**WHAT IS BEING ASKED**
Give every line of the listing word for word, beginning at the first and including the line with "order date: 2023-05-26 -> 2023-05-27" as the last.

---------- RAW DATA

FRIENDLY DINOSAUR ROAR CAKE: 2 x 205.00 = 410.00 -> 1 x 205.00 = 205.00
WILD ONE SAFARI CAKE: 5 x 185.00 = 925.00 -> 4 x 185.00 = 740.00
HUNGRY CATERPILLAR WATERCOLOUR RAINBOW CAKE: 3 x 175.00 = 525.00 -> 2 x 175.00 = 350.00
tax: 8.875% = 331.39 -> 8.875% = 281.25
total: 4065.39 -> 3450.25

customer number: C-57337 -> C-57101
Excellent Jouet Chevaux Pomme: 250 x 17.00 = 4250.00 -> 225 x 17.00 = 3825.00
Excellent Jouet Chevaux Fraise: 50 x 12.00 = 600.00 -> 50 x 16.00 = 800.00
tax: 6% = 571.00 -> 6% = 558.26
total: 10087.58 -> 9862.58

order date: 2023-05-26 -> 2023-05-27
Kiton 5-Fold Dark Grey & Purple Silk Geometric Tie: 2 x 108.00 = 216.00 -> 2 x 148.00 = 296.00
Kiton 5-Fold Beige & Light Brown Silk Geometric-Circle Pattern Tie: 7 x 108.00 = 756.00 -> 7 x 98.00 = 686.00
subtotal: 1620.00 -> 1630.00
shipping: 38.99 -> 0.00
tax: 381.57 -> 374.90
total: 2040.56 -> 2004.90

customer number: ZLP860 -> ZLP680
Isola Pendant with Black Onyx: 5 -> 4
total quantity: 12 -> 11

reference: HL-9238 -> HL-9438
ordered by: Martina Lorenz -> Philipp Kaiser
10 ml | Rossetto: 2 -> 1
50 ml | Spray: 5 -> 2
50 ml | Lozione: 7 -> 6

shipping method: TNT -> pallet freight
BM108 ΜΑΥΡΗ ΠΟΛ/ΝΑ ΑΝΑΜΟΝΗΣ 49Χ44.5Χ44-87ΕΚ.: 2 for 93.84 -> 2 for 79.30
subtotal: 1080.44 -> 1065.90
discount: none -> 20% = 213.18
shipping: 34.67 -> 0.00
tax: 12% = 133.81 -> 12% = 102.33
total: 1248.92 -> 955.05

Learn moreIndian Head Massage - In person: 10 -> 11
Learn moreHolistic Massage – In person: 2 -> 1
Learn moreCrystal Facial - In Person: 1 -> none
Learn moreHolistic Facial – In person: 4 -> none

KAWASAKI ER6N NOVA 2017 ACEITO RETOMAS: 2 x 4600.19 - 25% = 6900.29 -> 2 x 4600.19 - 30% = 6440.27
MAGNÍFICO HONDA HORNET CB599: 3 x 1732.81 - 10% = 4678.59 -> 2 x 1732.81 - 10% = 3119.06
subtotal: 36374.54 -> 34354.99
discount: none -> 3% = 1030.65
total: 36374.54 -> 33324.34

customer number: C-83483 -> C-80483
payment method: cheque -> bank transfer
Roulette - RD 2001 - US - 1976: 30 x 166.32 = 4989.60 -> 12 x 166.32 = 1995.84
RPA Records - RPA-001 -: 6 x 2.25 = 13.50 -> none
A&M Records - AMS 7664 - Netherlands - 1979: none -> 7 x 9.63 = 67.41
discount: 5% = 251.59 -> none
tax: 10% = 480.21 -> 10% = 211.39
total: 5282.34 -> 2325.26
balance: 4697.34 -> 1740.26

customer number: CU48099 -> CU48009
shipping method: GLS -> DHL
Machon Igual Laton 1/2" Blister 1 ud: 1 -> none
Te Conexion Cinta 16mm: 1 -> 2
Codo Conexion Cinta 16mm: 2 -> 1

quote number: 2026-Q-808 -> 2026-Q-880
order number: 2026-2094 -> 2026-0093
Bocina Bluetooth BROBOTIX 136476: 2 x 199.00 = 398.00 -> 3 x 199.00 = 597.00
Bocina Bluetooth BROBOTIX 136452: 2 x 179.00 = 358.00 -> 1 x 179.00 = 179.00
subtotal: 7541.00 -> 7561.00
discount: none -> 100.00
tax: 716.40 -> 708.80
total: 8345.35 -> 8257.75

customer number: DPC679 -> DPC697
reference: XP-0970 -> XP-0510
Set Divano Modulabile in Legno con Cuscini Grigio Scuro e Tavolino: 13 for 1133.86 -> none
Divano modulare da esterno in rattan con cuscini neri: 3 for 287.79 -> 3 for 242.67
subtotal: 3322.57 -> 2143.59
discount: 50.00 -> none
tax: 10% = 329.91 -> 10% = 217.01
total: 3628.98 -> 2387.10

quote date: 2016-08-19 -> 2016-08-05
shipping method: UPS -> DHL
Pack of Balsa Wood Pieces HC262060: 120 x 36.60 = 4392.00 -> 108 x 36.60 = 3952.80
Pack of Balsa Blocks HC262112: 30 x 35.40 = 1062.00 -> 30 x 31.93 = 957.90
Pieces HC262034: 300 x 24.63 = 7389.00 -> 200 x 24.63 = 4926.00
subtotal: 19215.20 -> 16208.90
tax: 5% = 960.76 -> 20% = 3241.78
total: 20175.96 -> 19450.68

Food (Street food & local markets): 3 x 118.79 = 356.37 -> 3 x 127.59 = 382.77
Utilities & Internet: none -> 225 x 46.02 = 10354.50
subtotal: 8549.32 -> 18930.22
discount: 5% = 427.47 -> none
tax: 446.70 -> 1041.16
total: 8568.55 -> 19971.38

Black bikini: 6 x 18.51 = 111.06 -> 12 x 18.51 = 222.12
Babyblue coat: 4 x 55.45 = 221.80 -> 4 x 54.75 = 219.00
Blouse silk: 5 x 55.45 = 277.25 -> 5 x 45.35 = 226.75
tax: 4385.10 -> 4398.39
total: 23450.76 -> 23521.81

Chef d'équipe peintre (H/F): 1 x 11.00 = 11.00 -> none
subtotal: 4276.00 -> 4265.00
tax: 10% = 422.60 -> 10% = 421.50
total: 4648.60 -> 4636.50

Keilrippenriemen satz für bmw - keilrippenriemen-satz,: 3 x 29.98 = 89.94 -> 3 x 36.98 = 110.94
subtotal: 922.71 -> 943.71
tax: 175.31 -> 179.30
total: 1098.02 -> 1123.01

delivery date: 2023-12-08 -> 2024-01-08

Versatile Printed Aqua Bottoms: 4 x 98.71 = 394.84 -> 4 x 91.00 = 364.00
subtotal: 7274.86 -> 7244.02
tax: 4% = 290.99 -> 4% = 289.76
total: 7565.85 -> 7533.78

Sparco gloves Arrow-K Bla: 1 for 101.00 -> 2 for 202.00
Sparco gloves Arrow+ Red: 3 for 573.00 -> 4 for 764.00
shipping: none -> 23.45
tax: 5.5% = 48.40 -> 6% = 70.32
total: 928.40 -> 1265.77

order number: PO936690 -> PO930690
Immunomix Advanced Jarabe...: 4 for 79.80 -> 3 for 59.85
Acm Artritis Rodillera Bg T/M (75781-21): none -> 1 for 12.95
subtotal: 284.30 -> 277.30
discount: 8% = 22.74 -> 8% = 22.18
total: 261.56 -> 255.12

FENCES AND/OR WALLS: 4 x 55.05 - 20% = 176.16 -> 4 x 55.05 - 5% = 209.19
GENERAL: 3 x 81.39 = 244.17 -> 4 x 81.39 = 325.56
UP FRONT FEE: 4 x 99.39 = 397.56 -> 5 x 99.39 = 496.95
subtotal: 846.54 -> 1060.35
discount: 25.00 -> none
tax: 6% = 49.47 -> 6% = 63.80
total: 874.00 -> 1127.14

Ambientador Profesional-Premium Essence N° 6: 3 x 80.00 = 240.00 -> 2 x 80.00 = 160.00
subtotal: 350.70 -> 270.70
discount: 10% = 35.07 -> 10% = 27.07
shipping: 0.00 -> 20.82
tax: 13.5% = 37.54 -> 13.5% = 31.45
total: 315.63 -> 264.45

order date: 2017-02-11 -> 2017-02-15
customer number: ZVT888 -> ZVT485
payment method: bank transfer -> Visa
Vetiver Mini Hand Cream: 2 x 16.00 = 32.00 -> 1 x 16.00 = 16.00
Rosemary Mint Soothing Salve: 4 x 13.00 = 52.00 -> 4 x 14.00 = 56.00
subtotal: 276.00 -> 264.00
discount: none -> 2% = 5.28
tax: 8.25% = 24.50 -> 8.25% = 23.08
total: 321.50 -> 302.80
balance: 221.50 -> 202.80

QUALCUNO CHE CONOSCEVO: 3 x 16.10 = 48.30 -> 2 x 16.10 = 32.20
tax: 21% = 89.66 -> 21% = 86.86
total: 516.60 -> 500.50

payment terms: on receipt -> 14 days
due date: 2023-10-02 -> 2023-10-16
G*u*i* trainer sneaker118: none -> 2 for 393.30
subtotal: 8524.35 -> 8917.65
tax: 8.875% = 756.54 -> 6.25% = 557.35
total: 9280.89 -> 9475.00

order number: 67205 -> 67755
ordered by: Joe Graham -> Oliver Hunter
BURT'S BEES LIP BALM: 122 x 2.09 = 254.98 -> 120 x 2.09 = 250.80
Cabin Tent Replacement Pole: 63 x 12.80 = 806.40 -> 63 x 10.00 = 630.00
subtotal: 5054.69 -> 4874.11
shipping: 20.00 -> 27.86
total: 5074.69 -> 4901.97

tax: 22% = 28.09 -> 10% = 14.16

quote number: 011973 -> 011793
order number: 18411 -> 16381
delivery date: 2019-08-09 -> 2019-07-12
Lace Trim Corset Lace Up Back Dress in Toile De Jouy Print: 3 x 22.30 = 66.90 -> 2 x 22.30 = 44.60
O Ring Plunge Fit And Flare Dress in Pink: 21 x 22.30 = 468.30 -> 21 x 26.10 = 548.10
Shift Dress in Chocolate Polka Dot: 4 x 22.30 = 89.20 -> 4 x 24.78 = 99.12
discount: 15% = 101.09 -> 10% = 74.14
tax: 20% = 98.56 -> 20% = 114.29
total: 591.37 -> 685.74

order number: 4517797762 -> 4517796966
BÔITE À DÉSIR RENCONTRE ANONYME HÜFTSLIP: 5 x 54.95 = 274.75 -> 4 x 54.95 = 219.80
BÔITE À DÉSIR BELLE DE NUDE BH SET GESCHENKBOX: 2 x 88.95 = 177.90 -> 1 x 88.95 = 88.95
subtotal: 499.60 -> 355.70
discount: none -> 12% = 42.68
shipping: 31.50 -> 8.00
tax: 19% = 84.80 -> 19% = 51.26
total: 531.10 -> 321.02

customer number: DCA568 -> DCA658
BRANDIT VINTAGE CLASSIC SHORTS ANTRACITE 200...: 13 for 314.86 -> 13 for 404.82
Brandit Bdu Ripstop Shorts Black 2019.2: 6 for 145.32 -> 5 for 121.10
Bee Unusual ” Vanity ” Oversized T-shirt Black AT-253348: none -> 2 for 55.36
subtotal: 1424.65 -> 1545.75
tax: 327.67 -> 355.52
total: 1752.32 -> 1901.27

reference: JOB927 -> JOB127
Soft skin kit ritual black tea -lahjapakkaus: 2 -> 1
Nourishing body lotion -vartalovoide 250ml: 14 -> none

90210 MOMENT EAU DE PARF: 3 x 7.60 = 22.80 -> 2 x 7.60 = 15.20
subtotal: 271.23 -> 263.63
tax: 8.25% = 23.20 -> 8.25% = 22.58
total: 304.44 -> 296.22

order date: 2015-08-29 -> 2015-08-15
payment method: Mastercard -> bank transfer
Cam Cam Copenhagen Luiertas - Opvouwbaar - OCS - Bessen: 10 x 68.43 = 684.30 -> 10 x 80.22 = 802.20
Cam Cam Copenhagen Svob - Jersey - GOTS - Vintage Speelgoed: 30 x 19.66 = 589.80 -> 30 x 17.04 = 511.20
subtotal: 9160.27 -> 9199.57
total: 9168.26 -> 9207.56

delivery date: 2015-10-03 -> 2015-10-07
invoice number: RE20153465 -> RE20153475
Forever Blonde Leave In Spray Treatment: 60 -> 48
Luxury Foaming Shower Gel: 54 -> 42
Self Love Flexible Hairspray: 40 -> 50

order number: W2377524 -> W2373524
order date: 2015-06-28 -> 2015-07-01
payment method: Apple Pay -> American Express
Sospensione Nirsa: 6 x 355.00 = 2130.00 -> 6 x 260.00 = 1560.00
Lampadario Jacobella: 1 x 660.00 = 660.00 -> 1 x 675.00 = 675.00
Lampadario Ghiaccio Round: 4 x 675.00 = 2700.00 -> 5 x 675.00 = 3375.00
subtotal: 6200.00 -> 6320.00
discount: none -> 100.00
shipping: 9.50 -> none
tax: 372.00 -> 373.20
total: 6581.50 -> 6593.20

--------------------

**WORKED SOLUTION**
FRIENDLY DINOSAUR ROAR CAKE: 2 x 205.00 = 410.00 -> 1 x 205.00 = 205.00
WILD ONE SAFARI CAKE: 5 x 185.00 = 925.00 -> 4 x 185.00 = 740.00
HUNGRY CATERPILLAR WATERCOLOUR RAINBOW CAKE: 3 x 175.00 = 525.00 -> 2 x 175.00 = 350.00
tax: 8.875% = 331.39 -> 8.875% = 281.25
total: 4065.39 -> 3450.25

customer number: C-57337 -> C-57101
Excellent Jouet Chevaux Pomme: 250 x 17.00 = 4250.00 -> 225 x 17.00 = 3825.00
Excellent Jouet Chevaux Fraise: 50 x 12.00 = 600.00 -> 50 x 16.00 = 800.00
tax: 6% = 571.00 -> 6% = 558.26
total: 10087.58 -> 9862.58

order date: 2023-05-26 -> 2023-05-27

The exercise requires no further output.